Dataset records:
Start of Block
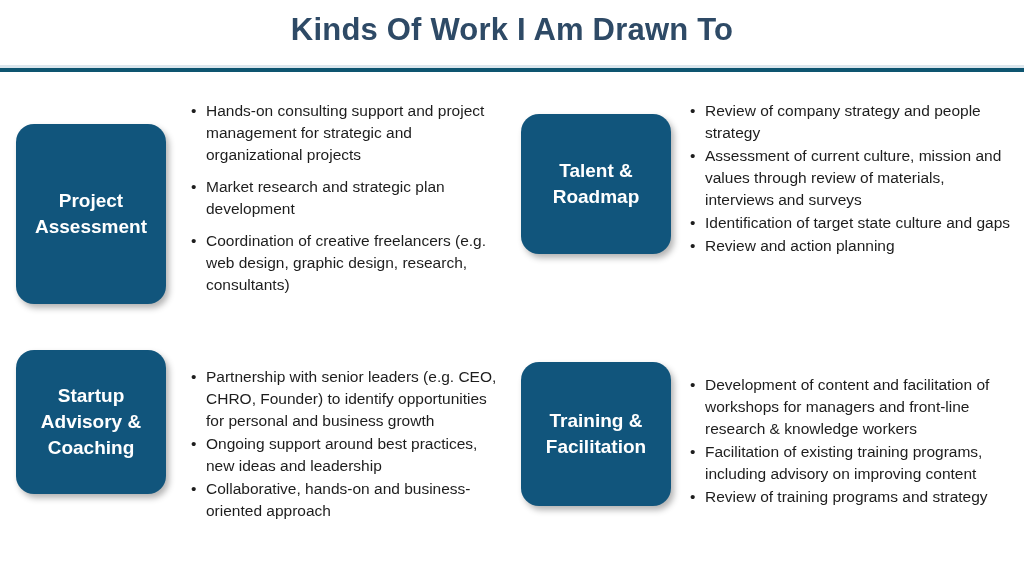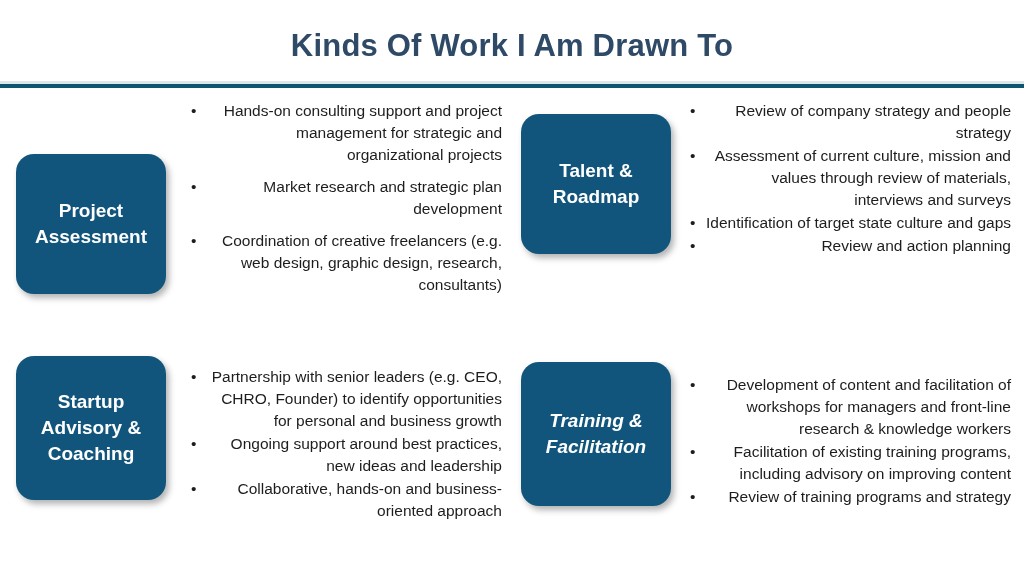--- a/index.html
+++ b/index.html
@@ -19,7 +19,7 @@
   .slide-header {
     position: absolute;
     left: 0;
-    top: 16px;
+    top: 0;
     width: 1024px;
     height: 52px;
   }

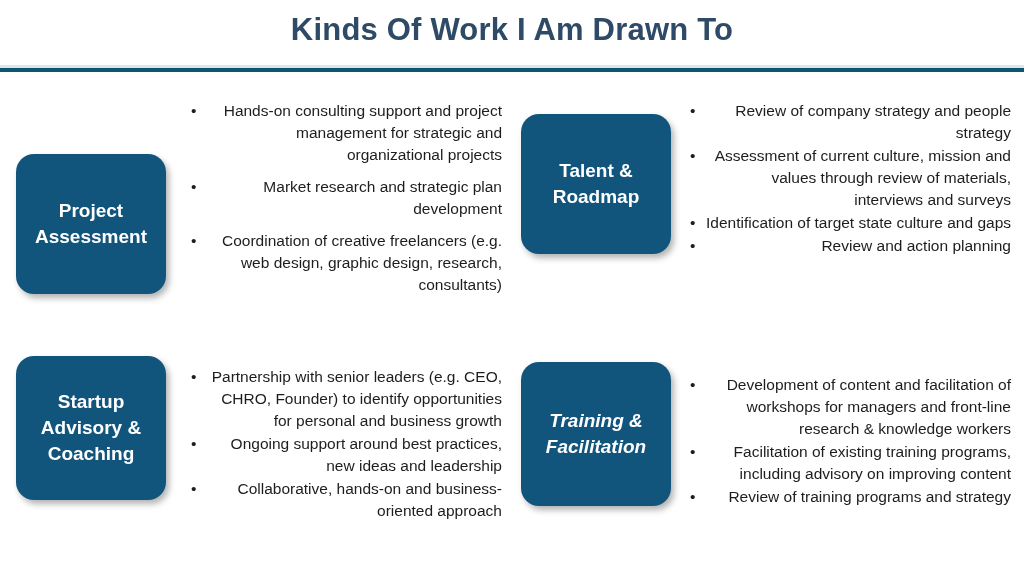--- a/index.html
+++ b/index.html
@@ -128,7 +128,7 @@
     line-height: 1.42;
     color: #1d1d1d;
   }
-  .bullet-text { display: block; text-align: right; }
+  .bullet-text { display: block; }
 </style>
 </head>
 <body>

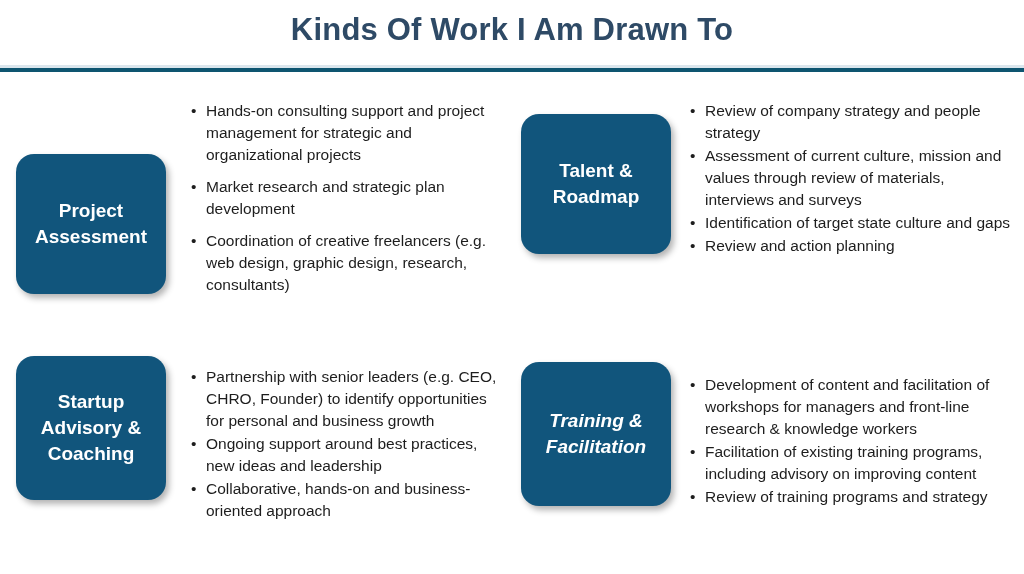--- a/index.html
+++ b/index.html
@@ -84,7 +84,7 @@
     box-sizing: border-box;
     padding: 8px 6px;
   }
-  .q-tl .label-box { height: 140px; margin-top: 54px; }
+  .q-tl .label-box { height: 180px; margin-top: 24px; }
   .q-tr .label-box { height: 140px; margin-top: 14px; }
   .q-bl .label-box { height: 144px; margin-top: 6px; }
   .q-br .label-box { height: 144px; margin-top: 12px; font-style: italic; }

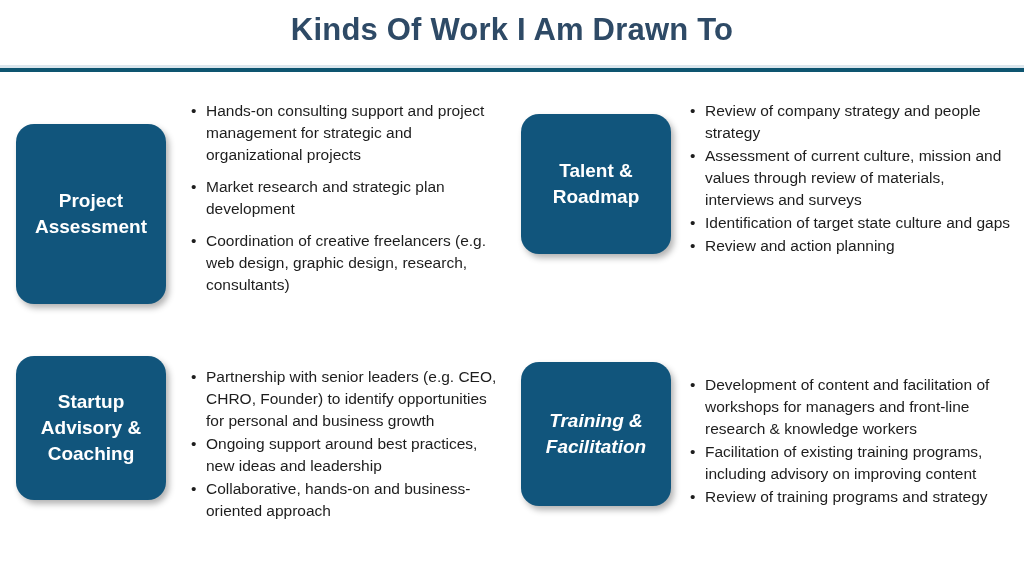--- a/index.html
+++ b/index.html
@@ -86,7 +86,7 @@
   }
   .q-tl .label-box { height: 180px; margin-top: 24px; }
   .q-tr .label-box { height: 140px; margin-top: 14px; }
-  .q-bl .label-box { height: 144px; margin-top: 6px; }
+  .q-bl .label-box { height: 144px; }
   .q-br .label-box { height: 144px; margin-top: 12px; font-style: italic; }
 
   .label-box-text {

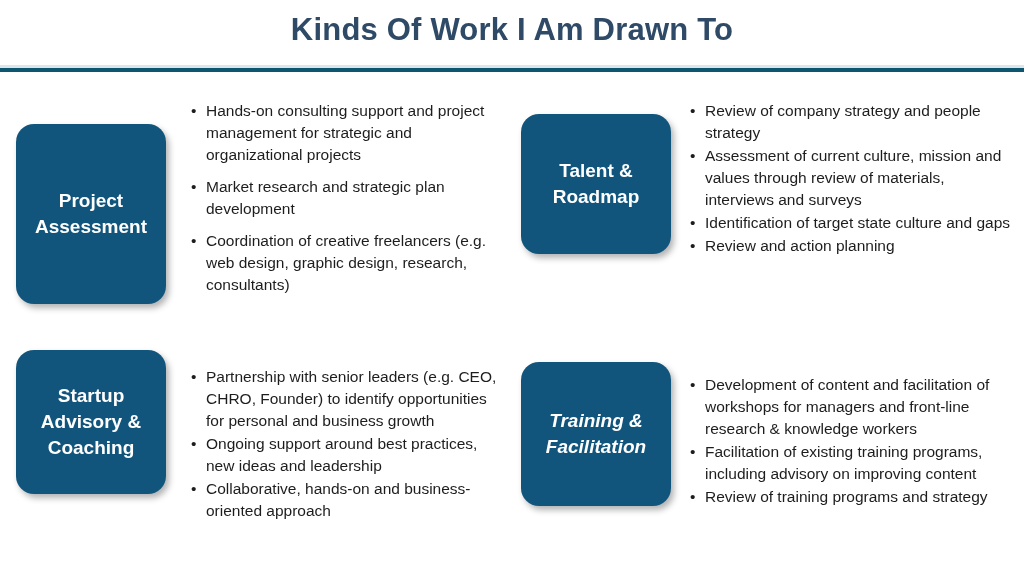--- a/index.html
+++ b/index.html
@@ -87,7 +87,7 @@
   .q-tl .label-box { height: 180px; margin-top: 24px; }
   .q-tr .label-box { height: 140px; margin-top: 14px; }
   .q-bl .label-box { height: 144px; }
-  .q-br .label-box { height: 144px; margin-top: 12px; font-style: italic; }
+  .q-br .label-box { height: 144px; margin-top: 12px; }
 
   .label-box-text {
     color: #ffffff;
End of Block
Start of Block
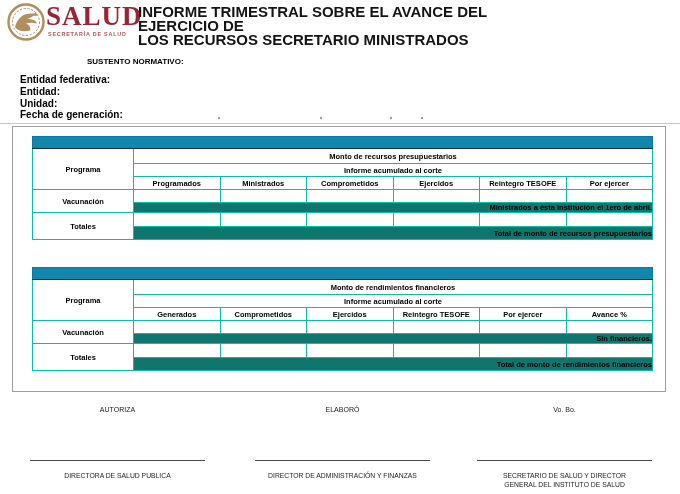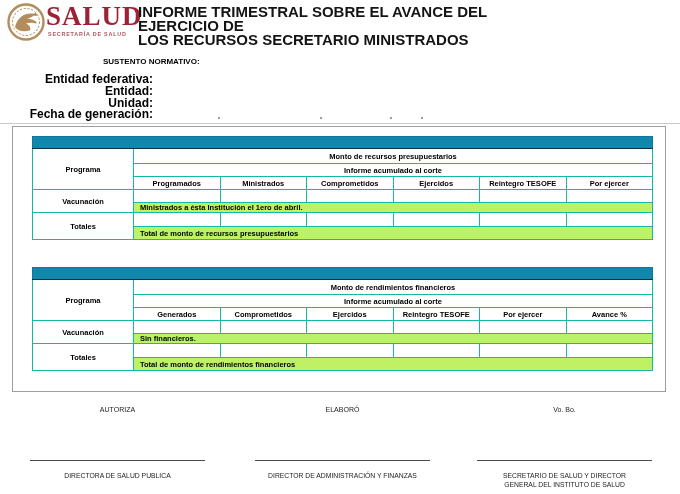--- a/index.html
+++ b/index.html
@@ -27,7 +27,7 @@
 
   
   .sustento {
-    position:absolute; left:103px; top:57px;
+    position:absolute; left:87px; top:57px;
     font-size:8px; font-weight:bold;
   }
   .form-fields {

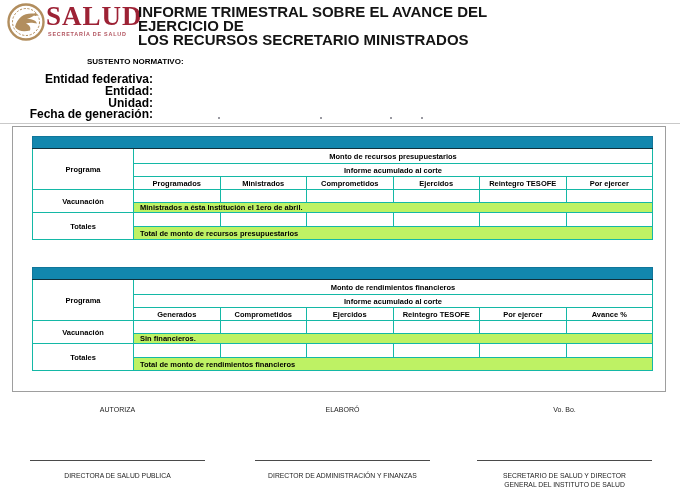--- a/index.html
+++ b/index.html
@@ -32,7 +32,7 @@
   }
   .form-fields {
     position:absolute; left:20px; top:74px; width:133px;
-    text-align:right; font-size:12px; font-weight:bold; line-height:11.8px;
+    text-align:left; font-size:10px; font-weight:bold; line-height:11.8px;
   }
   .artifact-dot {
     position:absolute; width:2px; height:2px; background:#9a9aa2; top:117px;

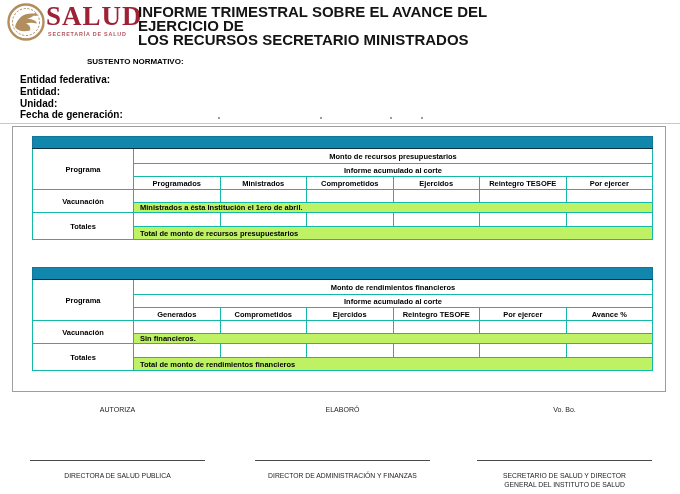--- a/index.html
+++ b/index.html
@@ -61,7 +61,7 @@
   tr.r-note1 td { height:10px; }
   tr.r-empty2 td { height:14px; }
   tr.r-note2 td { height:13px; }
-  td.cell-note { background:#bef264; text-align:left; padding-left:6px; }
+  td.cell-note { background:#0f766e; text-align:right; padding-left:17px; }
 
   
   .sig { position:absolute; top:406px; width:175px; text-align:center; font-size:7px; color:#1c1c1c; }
End of Block
Action item: All lines above from the one containing "line-height: 1.42;" up to and including the one containing "color: #ffffff;" are to be set down exactly, and nothing else. Leave images out.

Solution to the problem:
     line-height: 1.42;
     color: #1d1d1d;
   }
-  .bullet-text { display: block; text-align: right; }
+  .bullet-text { display: block; }
 </style>
 </head>
 <body>

--- a/index.html
+++ b/index.html
@@ -84,7 +84,7 @@
     box-sizing: border-box;
     padding: 8px 6px;
   }
-  .q-tl .label-box { height: 140px; margin-top: 54px; }
+  .q-tl .label-box { height: 180px; margin-top: 24px; }
   .q-tr .label-box { height: 140px; margin-top: 14px; }
   .q-bl .label-box { height: 144px; margin-top: 6px; }
   .q-br .label-box { height: 144px; margin-top: 12px; font-style: italic; }

--- a/index.html
+++ b/index.html
@@ -86,7 +86,7 @@
   }
   .q-tl .label-box { height: 180px; margin-top: 24px; }
   .q-tr .label-box { height: 140px; margin-top: 14px; }
-  .q-bl .label-box { height: 144px; margin-top: 6px; }
+  .q-bl .label-box { height: 144px; }
   .q-br .label-box { height: 144px; margin-top: 12px; font-style: italic; }
 
   .label-box-text {

--- a/index.html
+++ b/index.html
@@ -87,7 +87,7 @@
   .q-tl .label-box { height: 180px; margin-top: 24px; }
   .q-tr .label-box { height: 140px; margin-top: 14px; }
   .q-bl .label-box { height: 144px; }
-  .q-br .label-box { height: 144px; margin-top: 12px; font-style: italic; }
+  .q-br .label-box { height: 144px; margin-top: 12px; }
 
   .label-box-text {
     color: #ffffff;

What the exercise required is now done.